BEGIN
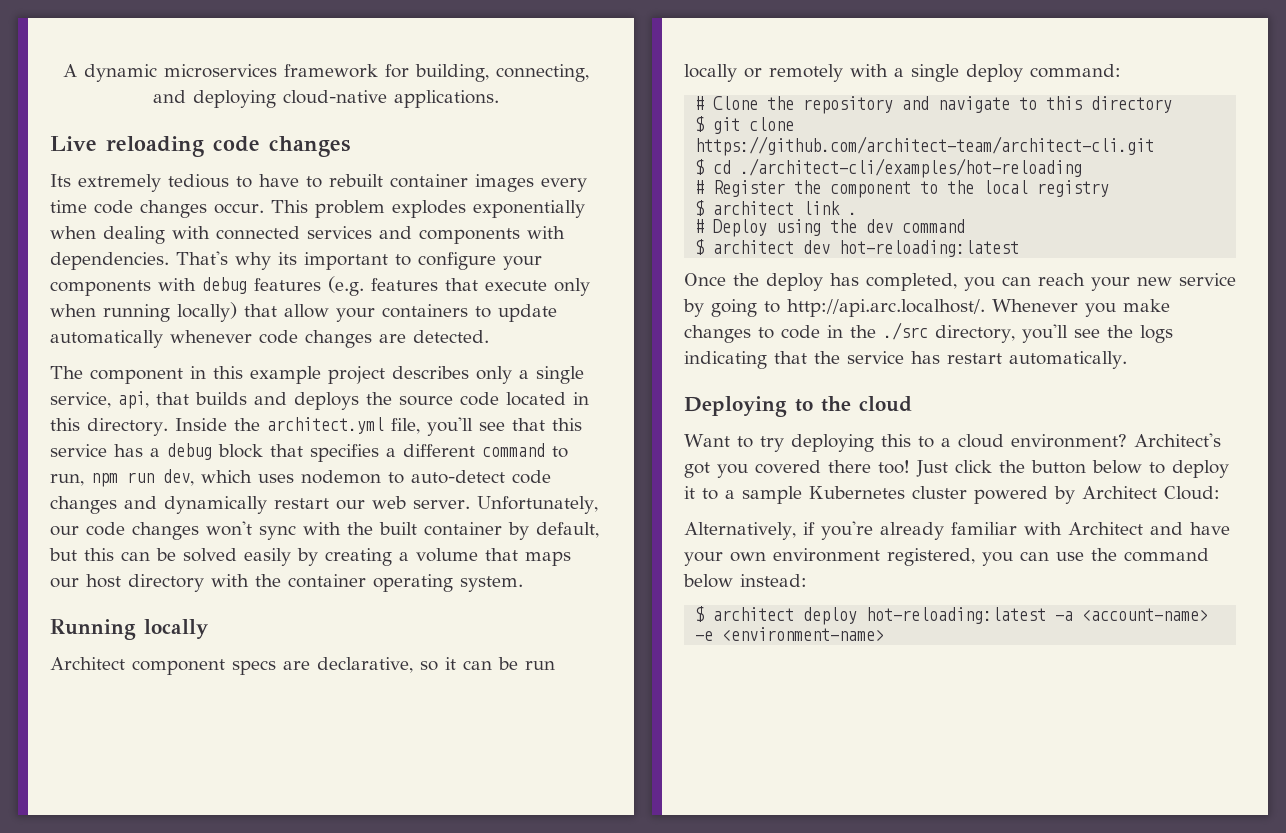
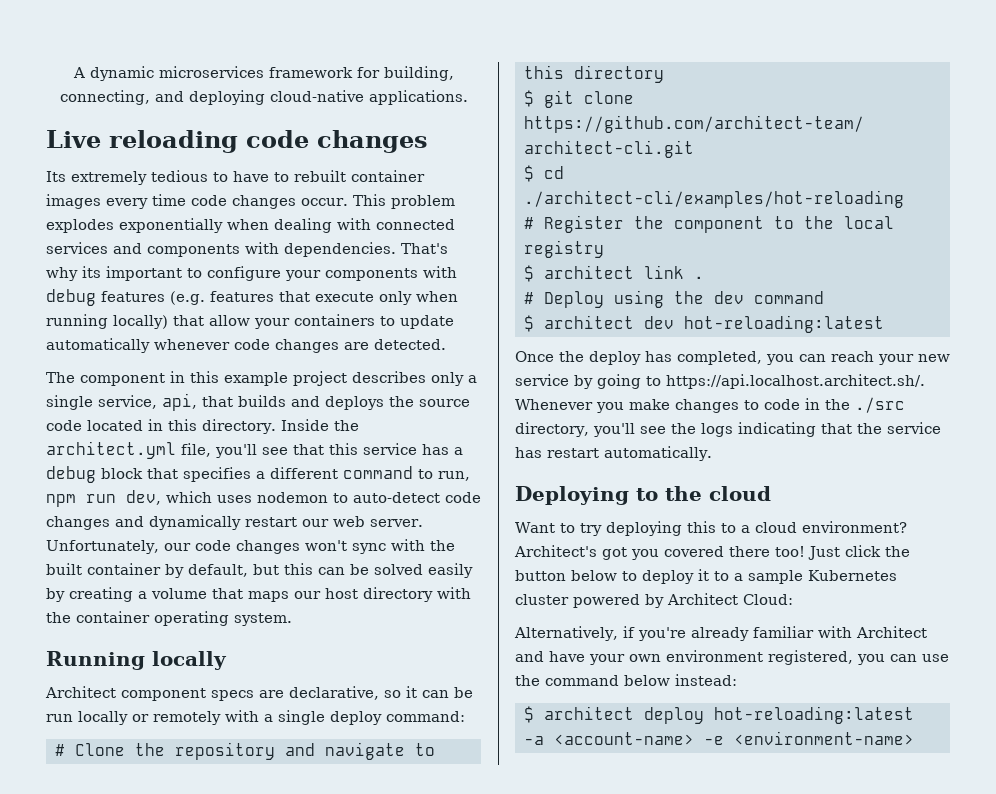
[787,299,985,317] http://api.arc.localhost/. -> [666,374,925,389] https://api.localhost.architect.sh/.

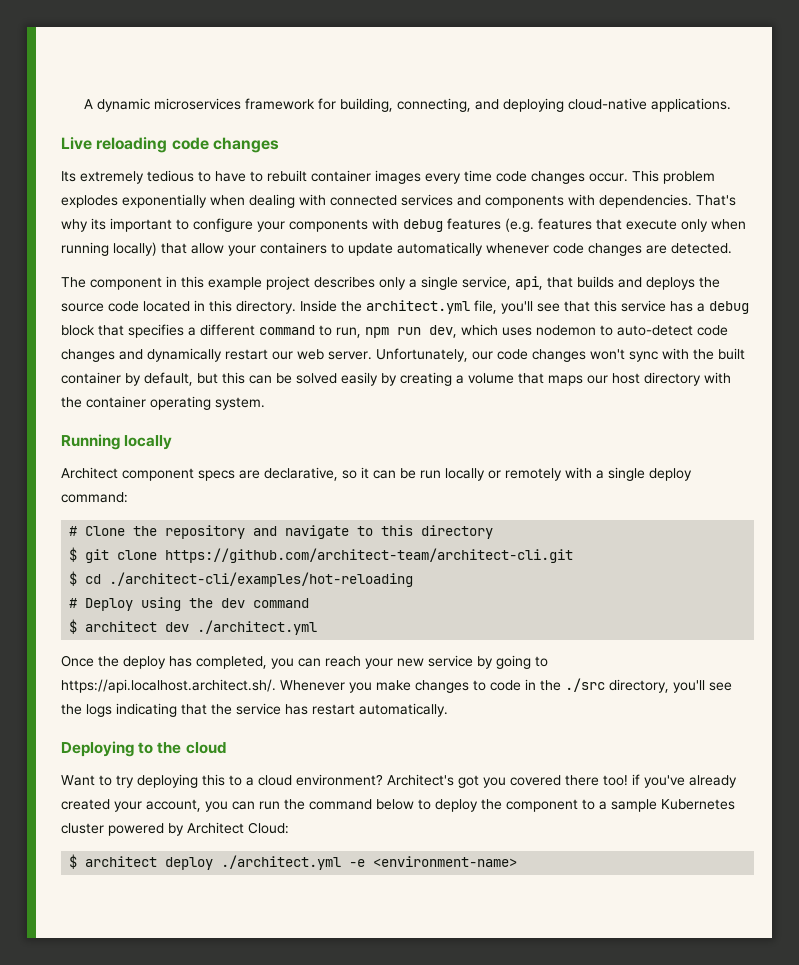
[524,215,894,233] [524,240,604,258] [524,265,704,282] // # Register the component to the local registry // $ architect link . -> (414, 579) none
[684,315,884,333] hot-reloading:latest -> [197,620,318,635] ./architect.yml
[808,545,910,560] [515,570,566,581] Just click the button -> [632,774,737,788] [61,799,372,812] if you've already created your account, you can run the command
[698,569,709,581] it -> [481,799,578,812] the component
[514,626,927,641] [515,650,949,665] [515,674,737,686] // Alternatively, if you're already familiar with Architect and have your own environment registered, you can use the command below instead: -> (289, 828) none
[714,706,914,724] [524,732,694,745] hot-reloading:latest -a <account-name> -> [221,855,342,870] ./architect.yml

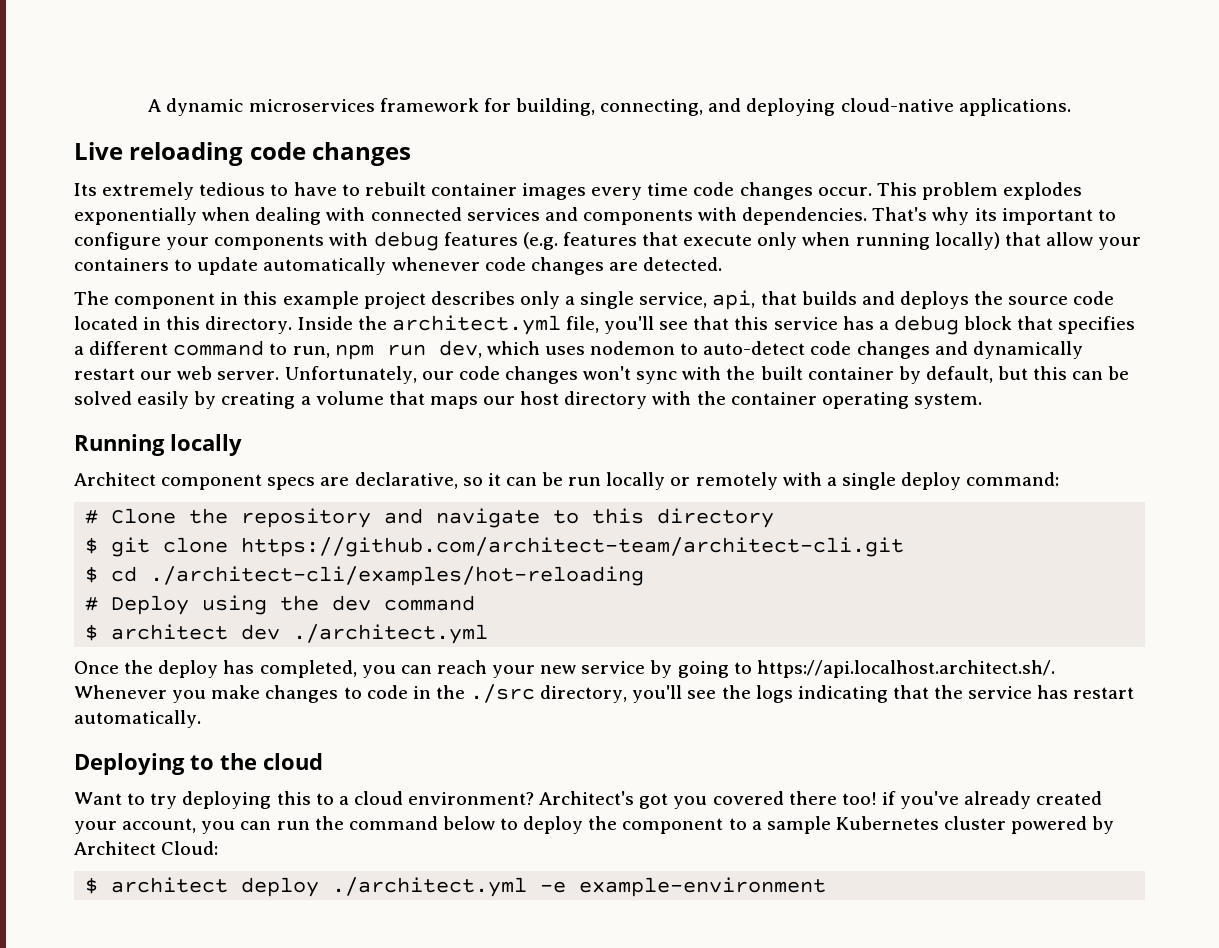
[373,856,518,867] <environment-name> -> [579,877,827,897] example-environment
END
What is being asked:
Could you print the whole listing again, exactly, leaving the pictures out?

Result of this task:
[787,299,985,317] http://api.arc.localhost/. -> [666,374,925,389] https://api.localhost.architect.sh/.

[524,215,894,233] [524,240,604,258] [524,265,704,282] // # Register the component to the local registry // $ architect link . -> (414, 579) none
[684,315,884,333] hot-reloading:latest -> [197,620,318,635] ./architect.yml
[808,545,910,560] [515,570,566,581] Just click the button -> [632,774,737,788] [61,799,372,812] if you've already created your account, you can run the command
[698,569,709,581] it -> [481,799,578,812] the component
[514,626,927,641] [515,650,949,665] [515,674,737,686] // Alternatively, if you're already familiar with Architect and have your own environment registered, you can use the command below instead: -> (289, 828) none
[714,706,914,724] [524,732,694,745] hot-reloading:latest -a <account-name> -> [221,855,342,870] ./architect.yml

[373,856,518,867] <environment-name> -> [579,877,827,897] example-environment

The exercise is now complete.